Problem statement: After locating the line with "Finger -> Leak", set down that line and all the lines that follow it, unchanged, to the end of the records; omit the pictures.

=== Supplied data ===

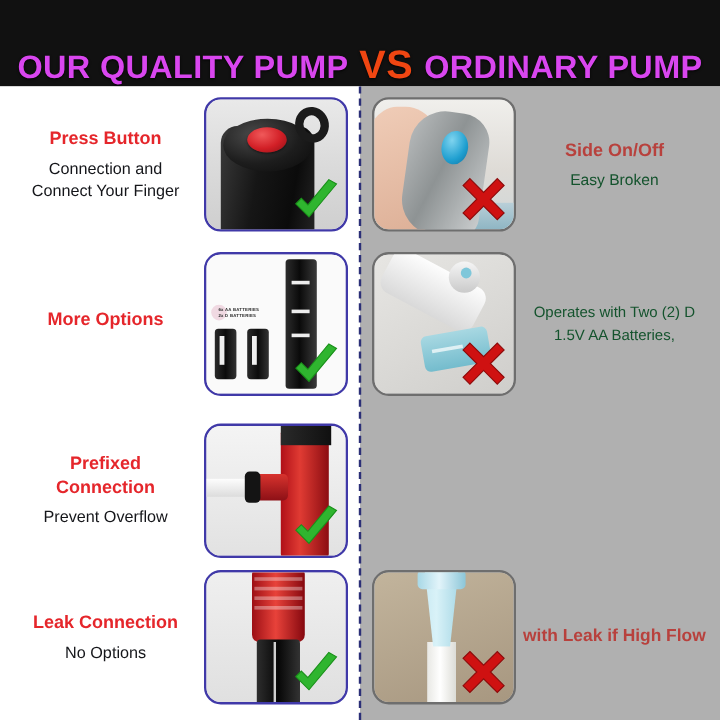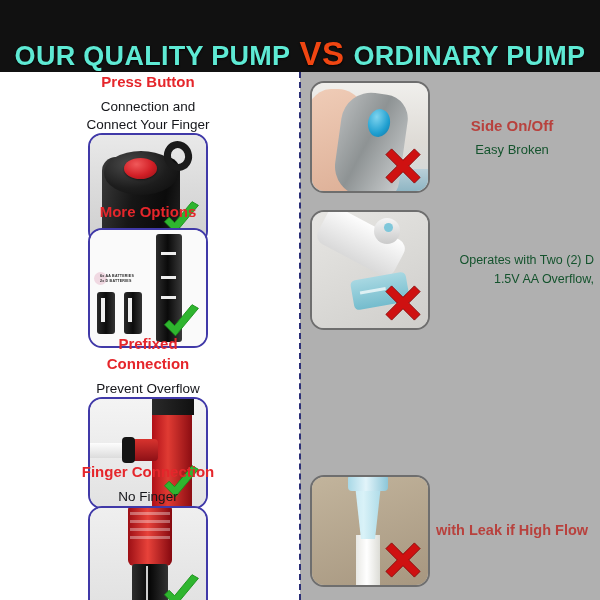"OUR QUALITY PUMP" .htitle { color: #5eead4 -> #d946ef }
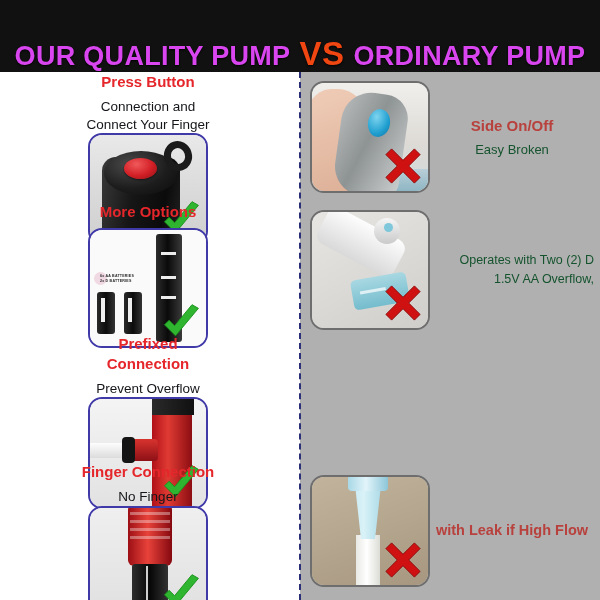"Press Button" .row.left { flex-direction: column -> row }
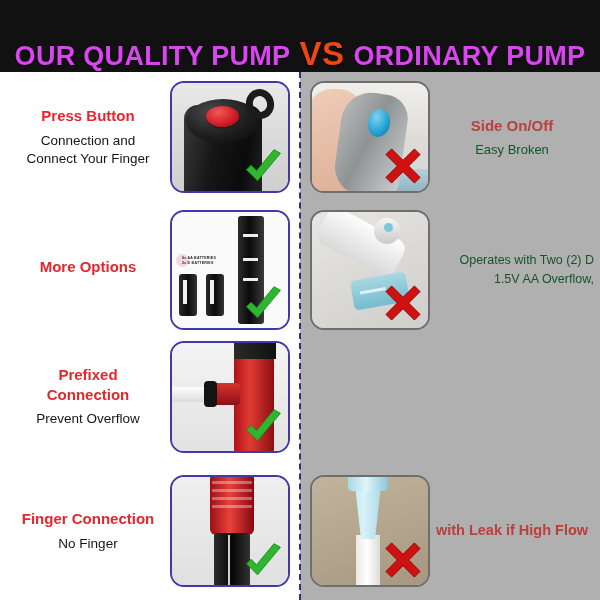"Operates with Two (2) D" .col-right .txt .sub.plain { text-align: right -> none }
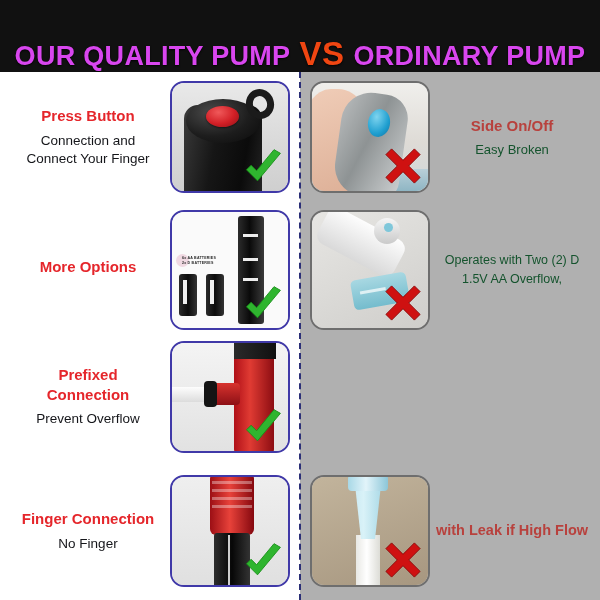"1.5V AA Overflow," div.sub { text: Overflow -> Batteries }
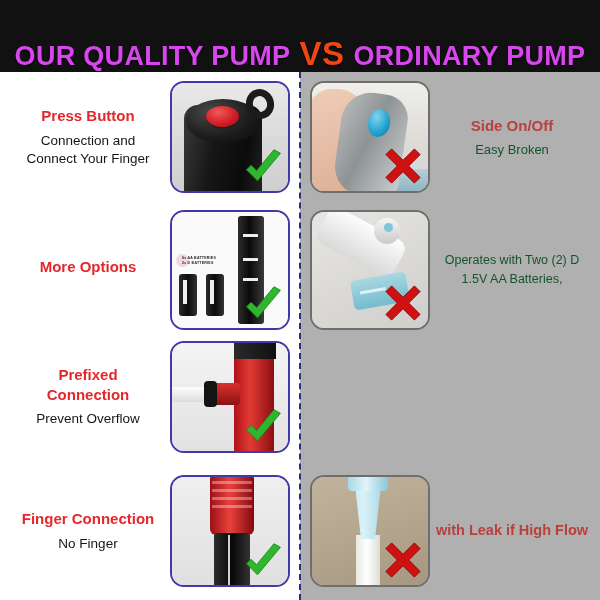"Prefixed" .row.r3 { top: 262px -> 274px }
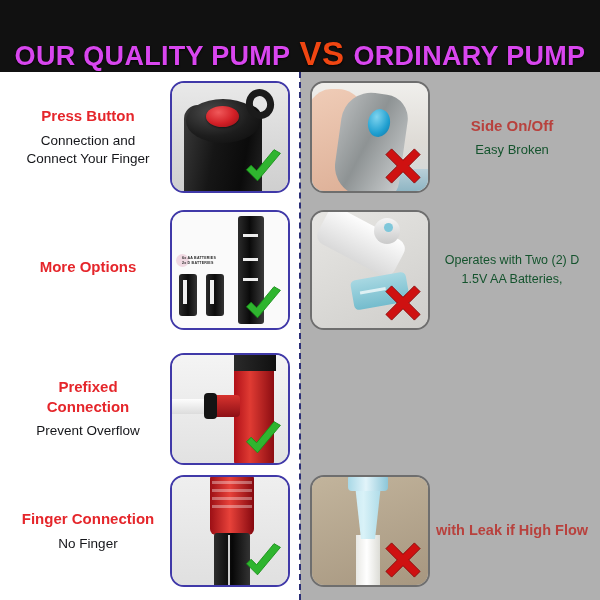"Finger Connection" div.head { text: Finger -> Leak }
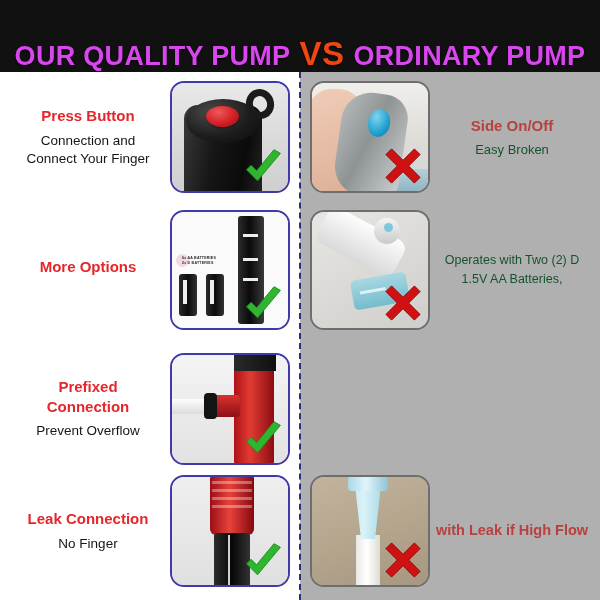"No Finger" div.sub { text: Finger -> Options }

===

Answer box:
"Finger Connection" div.head { text: Finger -> Leak }
"No Finger" div.sub { text: Finger -> Options }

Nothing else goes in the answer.